Avec cette sortie de Dave Brailsford, difficile de distinguer l'opération de communication de la réelle conviction. Mais il n'est pas le premier à évoquer cette idée. Médecin de l'équipe FDJ, Frédéric Grappe défend cette option depuis plusieurs années. "On propose de faire un passeport physiolo­gique dans lequel on rentrerait toutes les données : puissance, rapport poids-taille, etc. au fil du temps, en remontant le plus loin possible, jusqu’aux juniors", résume-t-il dans Le Figaro. Ce dernier a mis en place un outil, le "profil de puissance record", qui permet d'étudier les performances de ses champions et d'exploiter au mieux leurs capacités physiques.

Explosivité, tolérance lactique, puissance maximale aérobie, endurance... Chaque coureur a un profil qui lui est propre, explique Frédéric Grappe. Il est alors possible d'exploiter la puissance fournie par les coureurs et de la comparer à ce profil, grâce à une série de graphiques détaillés par Eurosport. Une surperformance excessive d'un coureur, au-delà de 10 ou 15%, traduirait immédiatement une anomalie. Encore faut-il disposer de toutes ces données, coureur par coureur. Frédéric Grappe a donc adressé un dossier à l'UCI, au début de l'année. Aujourd'hui, il attend toujours la réponse.

Les données SRM accompagnent les coureurs au quotidien

Lors des étapes, les coureurs peuvent consulter en temps réel leur puissance, grâce à un capteur dit "SRM", fixé sur le pédalier. Cette valeur, exprimée en watts ou en W/kg, est aujourd'hui la donnée principale pour exprimer leur performance, y compris à l'entraînement. Il suffirait donc de confier ces données à l'UCI, ou à une autorité indépendante, mais également plusieurs données comme la taille, le poids, les records ou les différents seuils de performance.

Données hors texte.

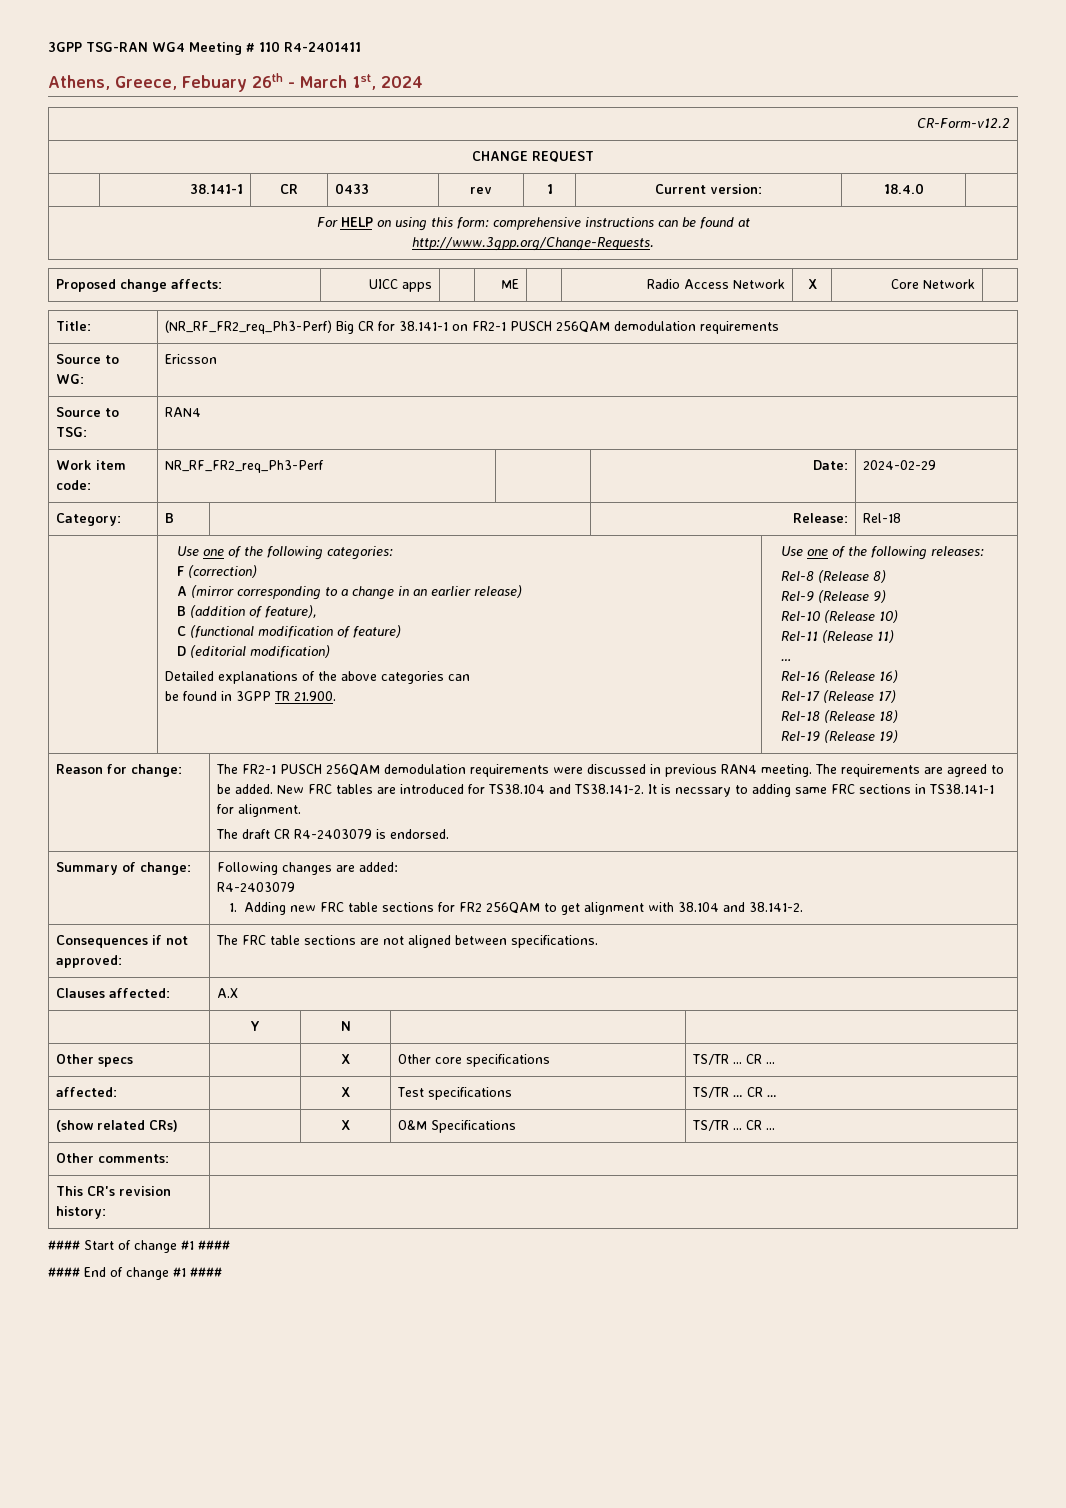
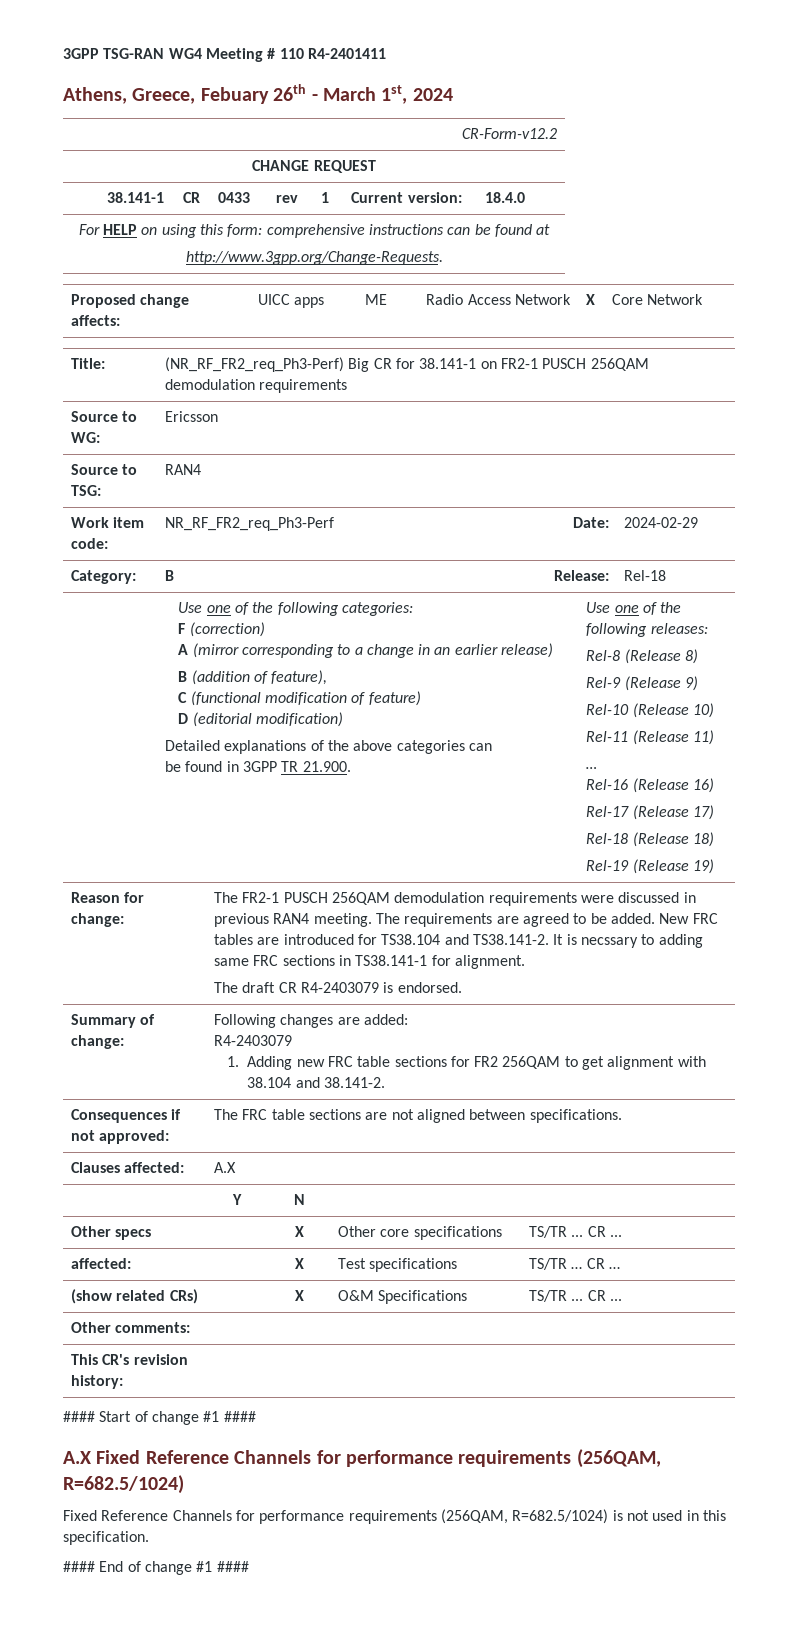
+ A.X Fixed Reference Channels for performance requirements (256QAM, R=682.5/1024)
+ Fixed Reference Channels for performance requirements (256QAM, R=682.5/1024) is not used in this specification.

Certains coureurs ont déjà joué la carte de la transparence. C'est le cas de l'Italien Ivan Basso, quand il évoluait au sein de l'équipe Mapei. C'est aussi celui du Français Thibaut Pinot (FDJ), dont plusieurs séries de performance ont été publiées par le magazine Cyclo Sport (en anglais). Enregistrées pendant six ans, elles indiquent une progression constante et régulière. En 2013, le Français est parvenu à rouler vingt minutes à 6,4W/kg. Avec ce type de données, on comprend facilement comment l'Union cycliste internationale pourrait détecter certaines performances suspectes.

Pour l'heure, l'UCI fait la sourde oreille

Séduisante sur le papier, l'idée se heurte pourtant au scepticisme de certains spécialistes. La puissance exprimée lors d'une étape dépend de nombreux paramètres et les données SRM posent des problèmes d'interprétation. "Nous avons des personnes qualifiées qui suivent tous ces dossiers et ont parfois du mal à comprendre. C’est impossible de rendre cela public", se justifait déjà Dave Brailsford en 2013, lors d'une polémique autour de Froome – déjà. Une bonne stratégie ? Attention, toutefois, aux fuites de données. Lors du Tour 2013, Christopher Froome a survolé le mont Ventoux. En plein Tour 2015, voici qu'une vidéo revient sur l'ascension monstrueuse du Britannique, avec la publication de données SRM confidentielles.

Pour le moment, seule une poignée de voix réclament la mise en place de ce passeport. Pas de quoi brusquer l'UCI, qui a choisi d'opposer un silence radio. Au moins de mars, la question n'a même pas figuré dans le dernier rapport indépendant sur le dopage qu'elle avait commandé. La commission indépendante de la réforme du cyclisme préfère insister sur "une meilleure collaboration entre l’UCI et les Etats ainsi qu’avec les différentes agences" et préconise "davantage de contrôles nocturnes".